Work to be completed » For the entries that follow, restate word for word the line containing "[10,349,68,370] 一周内 -> [13,592,88,627] 13:42", the line containing "[10,1482,68,1503] 一周内 ->", and every line that lies between them.

Material provided »
======
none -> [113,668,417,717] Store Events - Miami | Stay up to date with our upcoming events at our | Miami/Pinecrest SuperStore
======
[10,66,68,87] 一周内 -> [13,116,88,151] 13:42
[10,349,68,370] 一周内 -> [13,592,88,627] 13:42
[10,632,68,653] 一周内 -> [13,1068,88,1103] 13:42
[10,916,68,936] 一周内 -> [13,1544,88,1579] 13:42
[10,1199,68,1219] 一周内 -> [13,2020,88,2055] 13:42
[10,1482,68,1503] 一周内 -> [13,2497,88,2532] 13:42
======
Result of the task »
[10,349,68,370] 一周内 -> [13,592,88,627] 13:42
[10,632,68,653] 一周内 -> [13,1068,88,1103] 13:42
[10,916,68,936] 一周内 -> [13,1544,88,1579] 13:42
[10,1199,68,1219] 一周内 -> [13,2020,88,2055] 13:42
[10,1482,68,1503] 一周内 -> [13,2497,88,2532] 13:42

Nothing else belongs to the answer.